This week, as we all are aware, the least-expected-thing happened in the southern part of Sub-Saharan Africa. One of the longest serving African leaders, Robert Mugabe stepped down as the President of neighbouring Zimbabwe. Mugabe has been the leader of that country for the past 37 years despite numerous calls by some, including our own President Ian Khama, to let go off power and allow other people to resuscitate the neighbouring country’s ailing economy. Mugabe has since been replaced by his former deputy, Emmerson Mnangagwa, whom some people fear has been cut from the same cloth as that of Mugabe. After his “positive” inauguration speech on Friday, we wait to see if he will do things differently or Zimbabwe has just replaced a Baobab tree with an Acacia one.
The Zimbabwean leadership succession is however not our main focus on this commentary but rather the opportunities that have re-presented themselves to us a country due to the changes in the neighbouring country of Zimbabwe.
Certainly recovery of a broken economy like that of Zimbabwe would not be possible in the absence of budgetary support from the international community including Botswana and the big brother down south, South Africa.
Although Mnangagwa is yet to throw his fiscal cards into the table, there is a general agreement that Zimbabwe is in need of drastic reinvention across political, economic and social domains following the ruinous reign of Mugabe. This is where neighbours like Botswana can fit in, not just for the sake of Zimbabwe but also for the benefit of their own citizens. It was in the wake of the 2008 political tension that Botswana made a few attempts to help its neighbour but the effort seems to have proved futile.
Following the collapse of an agreement through which Botswana was to extend a line of credit to Zimbabwe a few years back, a rekindling of a mutually beneficial relationship seems possible now than ever.
For the sake of those who might have forgotten, through the arrangement and agreement that was made then, Botswana was to avail a line of credit amounting to P500 million in a bid to resuscitate Zimbabwe’s industrial sector. As we all might be aware, the Zimbabwean economy’s industrial sector has been toppled by Mugabe’s policies which sought to indigenize production and manufacturing.
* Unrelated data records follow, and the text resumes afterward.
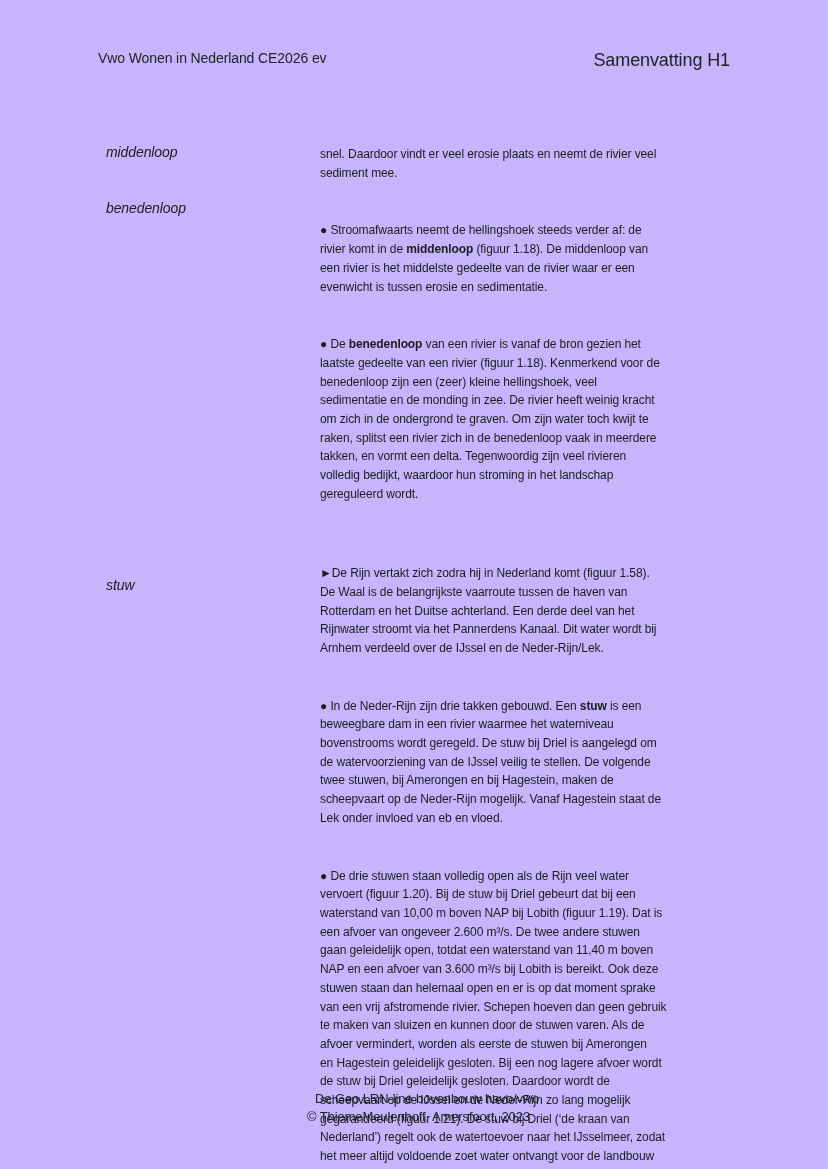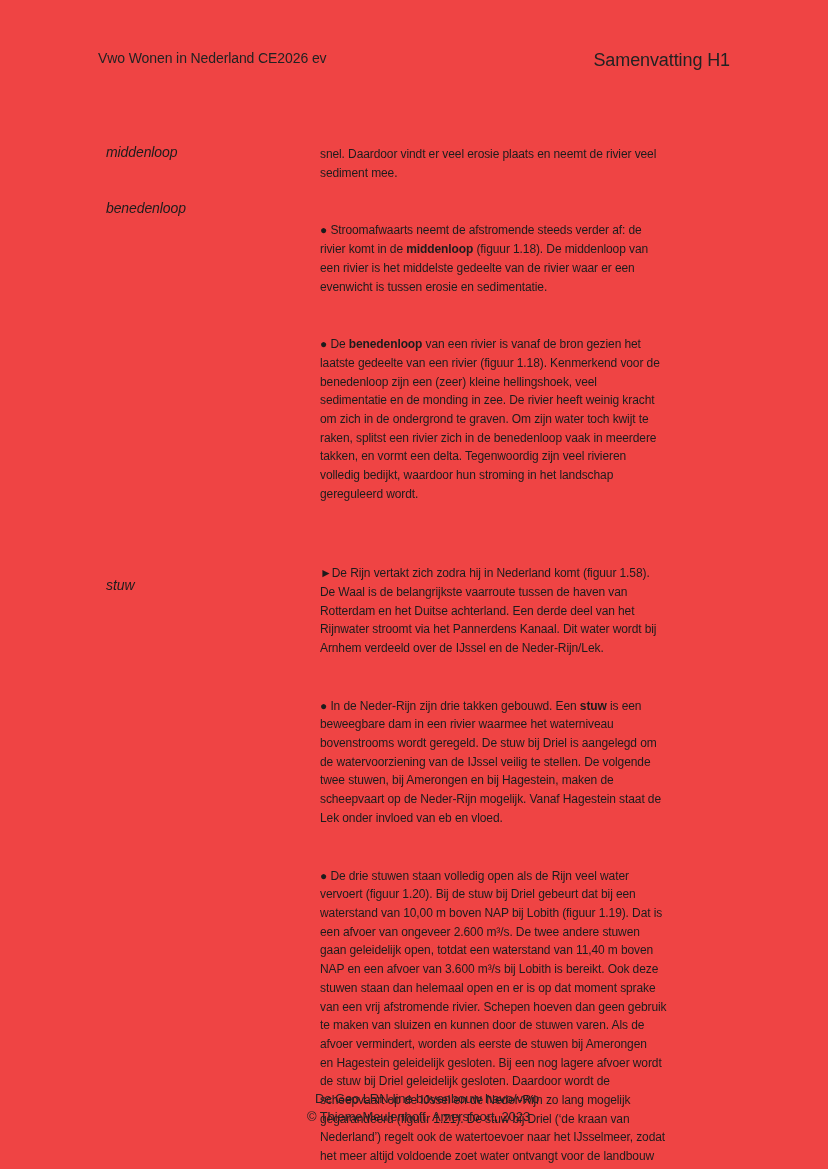--- a/index.html
+++ b/index.html
@@ -10,7 +10,7 @@
     position: relative;
     overflow: hidden;
   }
-  .page { position: absolute; inset: 0; background: #ef4444; }
+  .page { position: absolute; inset: 0; background: #c4b5fd; }
 
   .hdr-left {
     position: absolute; left: 98px; top: 50px;

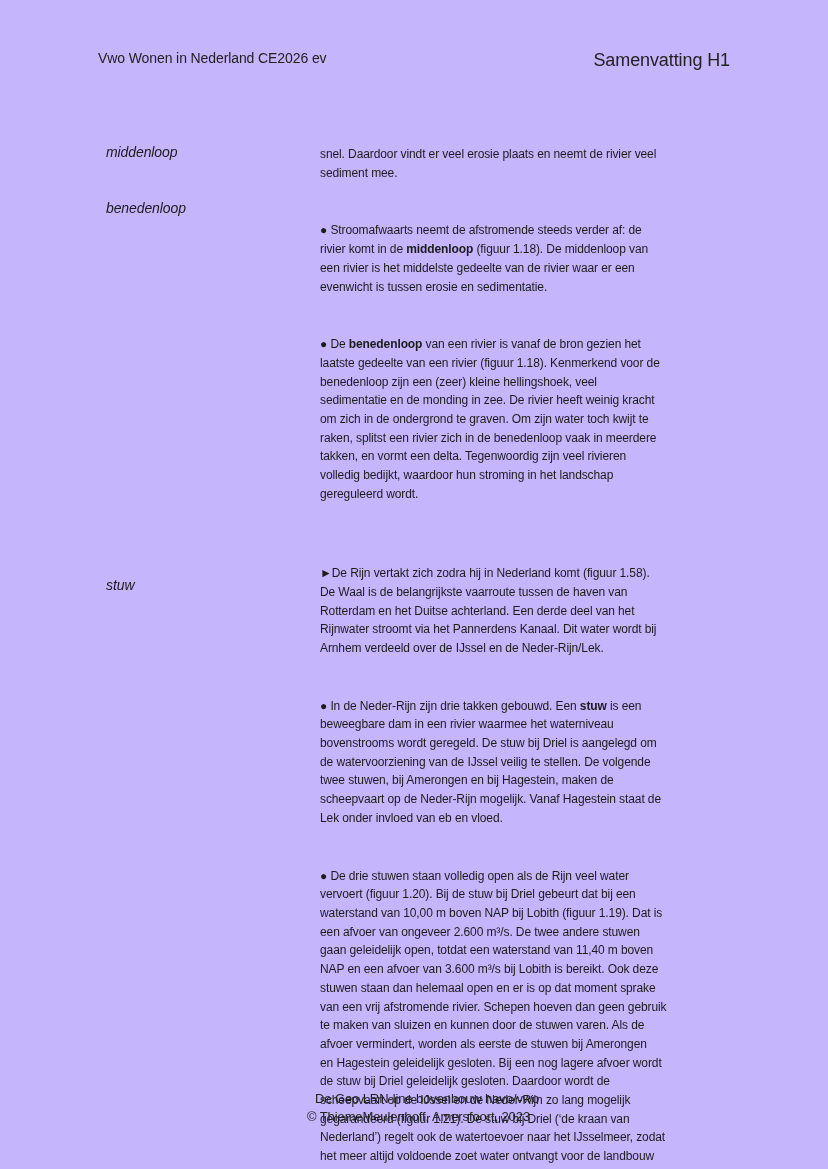--- a/index.html
+++ b/index.html
@@ -68,7 +68,7 @@
   <div class="body-col">
       <div class="para"><span>snel. Daardoor vindt er veel erosie plaats en neemt de rivier veel
 sediment mee.</span></div>
-      <div class="para"><span>● Stroomafwaarts neemt de afstromende steeds verder af: de
+      <div class="para"><span>● Stroomafwaarts neemt de hellingshoek steeds verder af: de
 rivier komt in de </span><span class="bold">middenloop</span><span> (figuur 1.18). De middenloop van
 een rivier is het middelste gedeelte van de rivier waar er een
 evenwicht is tussen erosie en sedimentatie.</span></div>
So it is unfortunate that the Bilateral Investment Promotion and Protection Agreement that was signed in March 2011 after the two governments of Botswana and Zimbabwe recognised the existence of vast investment opportunities between them hit a snag. There is no tangible evidence on what really went down.
The recent change in leadership has therefore come as a reminder of the failure by both governments as well as representatives of the commerce confederations to make use of an opportunity that availed itself at the time.
The recent change in leadership at the neighbouring country has also reminded us of a few facts about our economy and their economy. It is a fact that Botswana needs to create wealth for its citizens having failed to do so over the past 51 years. It is also a fact that there are factories in Zimbabwe that need to be rehabilitated and retooled. The question therefore is what kind of economic opportunities do leaders in both Botswana and Zimbabwe see? Should Zimbabwe look across the seas for foreign investors or should it look down south to Botswana to help rebuild its economy? Should Botswana send its unemployed youth to factories that are oversees or have them cross just one border and be equipped with skills?
Going forward, the two governments have an opportunity to forge new trade and business relations that could be of mutual understanding to their respective populace.
Last week in this space we commented on how Botswana should have, or can still fund some of its young professionals to go start up businesses in South Sudan. That example is applicable even in Zimbabwe. Batswana can, and should create joint ventures with skilled Zimbabweans to set up businesses that would not only make money for their families but would also be of economical benefit to the two neighbouring countries economies. These business relationships, if pursued can facilitate skills transfer and enable Botswana to establish its own production plants. Isn’t that a plus for Botswana and the people of this country?
Whilst in the meantime we are not sure how Botswana readies itself for a mutual benefit as a result of the changes in the neighbouring country, one thing remains certain. A country like Zimbabwe, with a bankrupt economy needs nothing but economic reforms and to open up to foreign investment. Botswana should take that risk and be counted amongst foreign nations that invested in Zimbabwe. This, of course we will, be doing with caution having learnt the hard way that it has been very difficult to put money into Zimbabwe and also almost impossible to get it back out. This past experience should however not stop us from doing what could be of benefit to our people going forward. As we write this, it was quiet clear that the “premature” exit of Mugabe has resulted in the people of Zimbabwe regaining a sense of purpose and seems to be looking forward to do things they have been reluctant to do over the several years. This change in attitude by the Zimbabwean natives will certainly result in a positive effect on their economy. We strongly believe that if we help them to rebuild it, then in a way we will be helping Batswana to create wealth.
In the end, the #Bottomline remains that we should make a deliberate decision to redefine the 2011 investment promotion agreement with our neighbours as a way of ensuring that as much as we lost economically over the years due to political tension, the exit of Mugabe becomes beneficial to us as well.